After finding the story, Vivian reread it a few times. The waiter’s name was Landon George, and just as she remembered, he hadn’t been charged with a crime. Still, Vivian didn’t trust him. When she’d interviewed him, Landon had been dismissive and smug, as though daring her to prove his guilt.
Heading down the hall, Vivian noticed the door to Amal’s bedroom was ajar. Her best friend’s voice exploded from the room.
“I’m going to kill him!” Amal swore. “Son of a bitch!”
In the ten years she’d known Amal, Vivian had never heard her best friend sound so infuriated, so full of rage. Amal had never backed down from a confrontation. Her best friend had always been the kickass take-no-prisoners type who didn’t take crap from anyone and had always stood up for herself.
She wasn’t one to start a fight but always finished it.
Vivian had witnessed Amal’s anger before, many times, but the wrath permeating Amal’s voice, fueling her words, made Vivian think of a crazed Liberian general she’d interviewed. He’d spewed deranged ideology. His hatred was al
most like desire, a passionate longing to kill his enemies. Shaken, disturbed by her comparison of Amal to an insane tribal leader, Vivian walked to the door and knocked. “Amal?”

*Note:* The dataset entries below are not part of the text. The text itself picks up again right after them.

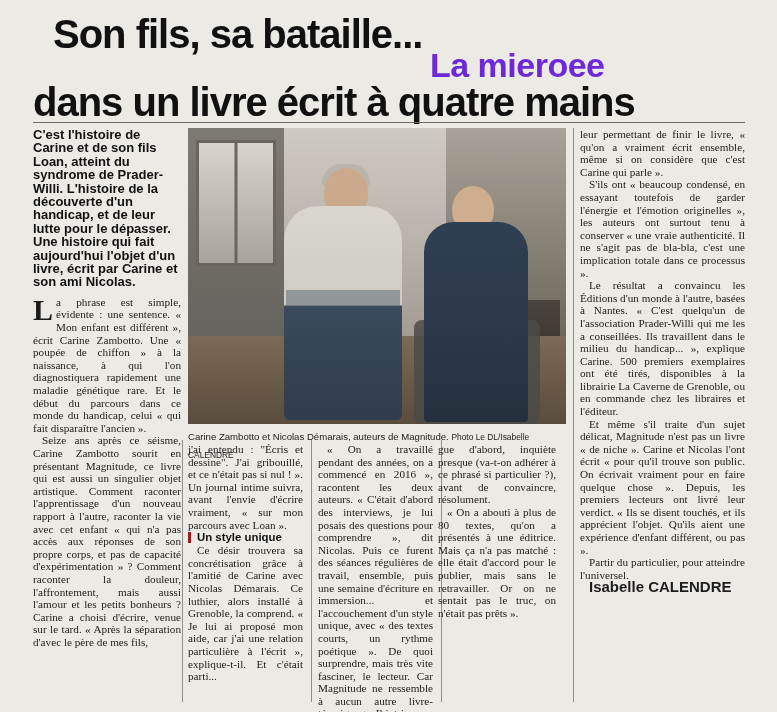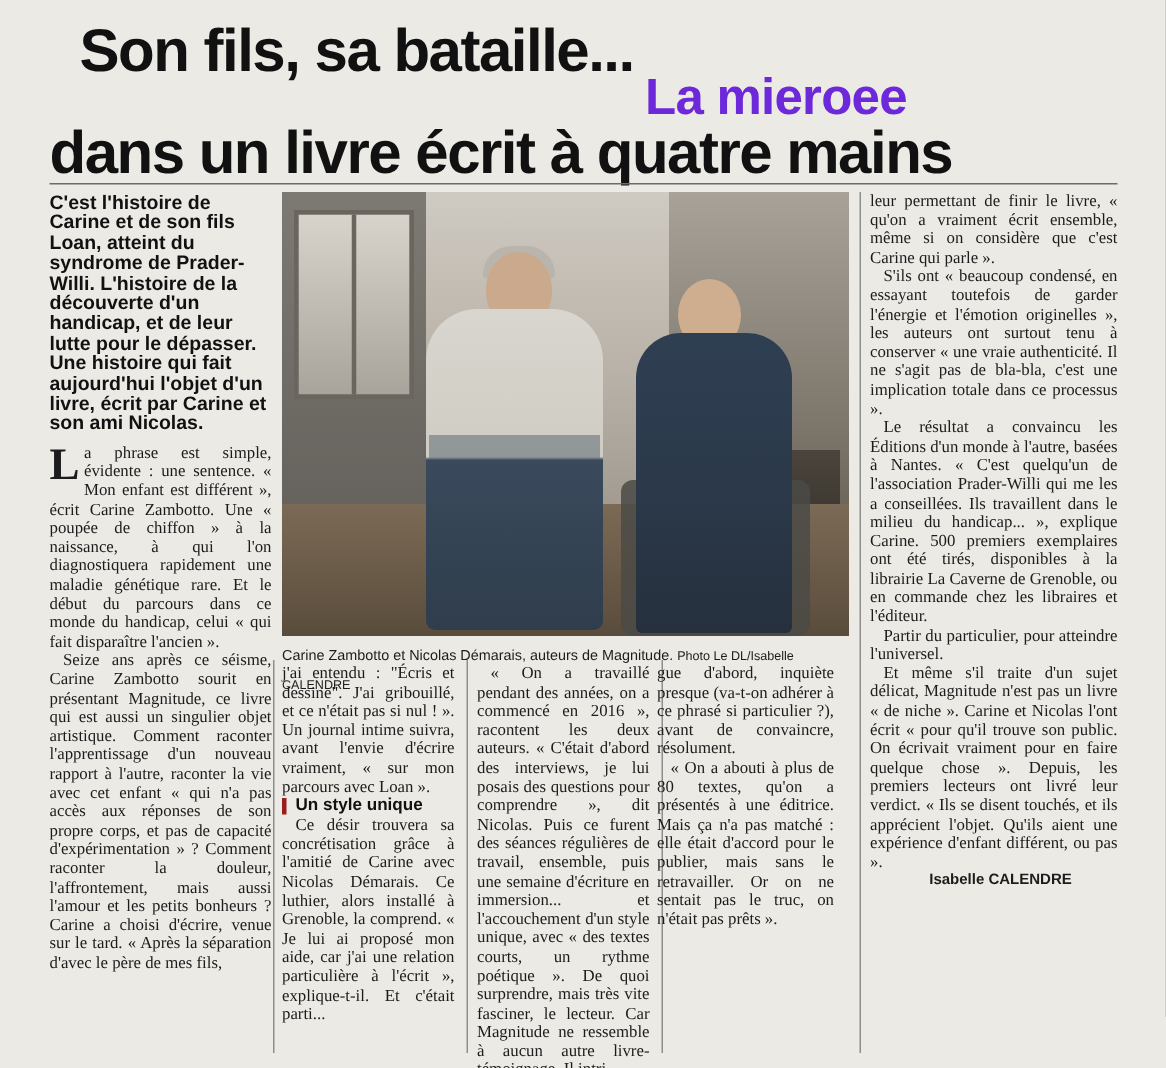--- a/index.html
+++ b/index.html
@@ -203,22 +203,22 @@
   .subhead:before {
     content: "";
     position: absolute;
     left: 0; top: 1px;
     width: 3px; height: 11px;
     background: #9b1c1c;
   }
   .sign {
     font-family: "Liberation Sans", sans-serif;
     font-weight: bold;
-    font-size: 10px;
-    text-align: center;
+    font-size: 15px;
+    text-align: left;
     margin-top: 5px;
     text-indent: 0;
   }
   .vrule {
     position: absolute;
     width: 1px;
     background: #8e8e8e;
   }
 </style>
 </head>
@@ -285,18 +285,18 @@
 
   <div class="col" id="col4">
     <p class="noind">gue d'abord, inquiète presque (va-t-on adhérer à ce phrasé si particulier ?), avant de convaincre, résolument.</p>
     <p>« On a abouti à plus de 80 textes, qu'on a présentés à une éditrice. Mais ça n'a pas matché : elle était d'accord pour le publier, mais sans le retravailler. Or on ne sentait pas le truc, on n'était pas prêts ».</p>
   </div>
 
   <div class="col" id="col5">
     <p class="noind">leur permettant de finir le livre, « qu'on a vraiment écrit ensemble, même si on considère que c'est Carine qui parle ».</p>
     <p>S'ils ont « beaucoup condensé, en essayant toutefois de garder l'énergie et l'émotion originelles », les auteurs ont surtout tenu à conserver « une vraie authenticité. Il ne s'agit pas de bla-bla, c'est une implication totale dans ce processus ».</p>
     <p>Le résultat a convaincu les Éditions d'un monde à l'autre, basées à Nantes. « C'est quelqu'un de l'association Prader-Willi qui me les a conseillées. Ils travaillent dans le milieu du handicap... », explique Carine. 500 premiers exemplaires ont été tirés, disponibles à la librairie La Caverne de Grenoble, ou en commande chez les libraires et l'éditeur.</p>
+    <p>Et même s'il traite d'un sujet délicat, Magnitude n'est pas un livre « de niche ». Carine et Nicolas l'ont écrit « pour qu'il trouve son public. On écrivait vraiment pour en faire quelque chose ». Depuis, les premiers lecteurs ont livré leur verdict. « Ils se disent touchés, et ils apprécient l'objet. Qu'ils aient une expérience d'enfant différent, ou pas ».</p>
     <p>Partir du particulier, pour atteindre l'universel.</p>
-    <p>Et même s'il traite d'un sujet délicat, Magnitude n'est pas un livre « de niche ». Carine et Nicolas l'ont écrit « pour qu'il trouve son public. On écrivait vraiment pour en faire quelque chose ». Depuis, les premiers lecteurs ont livré leur verdict. « Ils se disent touchés, et ils apprécient l'objet. Qu'ils aient une expérience d'enfant différent, ou pas ».</p>
     <p class="sign">Isabelle CALENDRE</p>
   </div>
 
 </div>
 
 </body></html>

“One second,” Amal called out and then lowered her voice to a whisper of tense words Vivian couldn’t understand.
A moment later, Amal opened the door wide and beckoned for Vivian to come in.
“Everything okay?” Vivian ventured, stepping over the threshold.
“Everything is great, especially this room.” Amal twirled around a few times, arms outstretched, like Wonder Woman, and then plopped down on the edge of the bed, laughing. “And this condo. Beyond gorgeous!”
“I’m pretty happy with it,” Vivian said, sitting in the chair across from the bed.
Her unit, on the southwestern section of the sprawling grounds, featured walls of French windows and doors, offering dazzling views of the Caribbean Sea both at sunrise and sunset. A two-story model, the lower level was comprised of a cavernous living room, spacious kitchen and dining room, and an opulent master suite. Through the kitchen, there was an attached garage, and from the garage, a door opened to a quaint, picturesque courtyard.
Upstairs was a large den, a study, and three guest bedrooms. Collapsible pocket doors in the den opened to the second-floor terrace, perfect for relaxing and entertaining.
“Let me guess,” Amal said. “Mom and Dad helped, right?”
“A little,” Vivian admitted, nodding.
“Yeah, right,” Amal said, laughing as she threw an accent pillow in Vivian’s direction. “From the looks of this place, I’ll bet they helped out more than just a little.”
“Oh, shut up,” Vivian warned and launched the accent pillow toward Amal, who ducked to avoid being hit.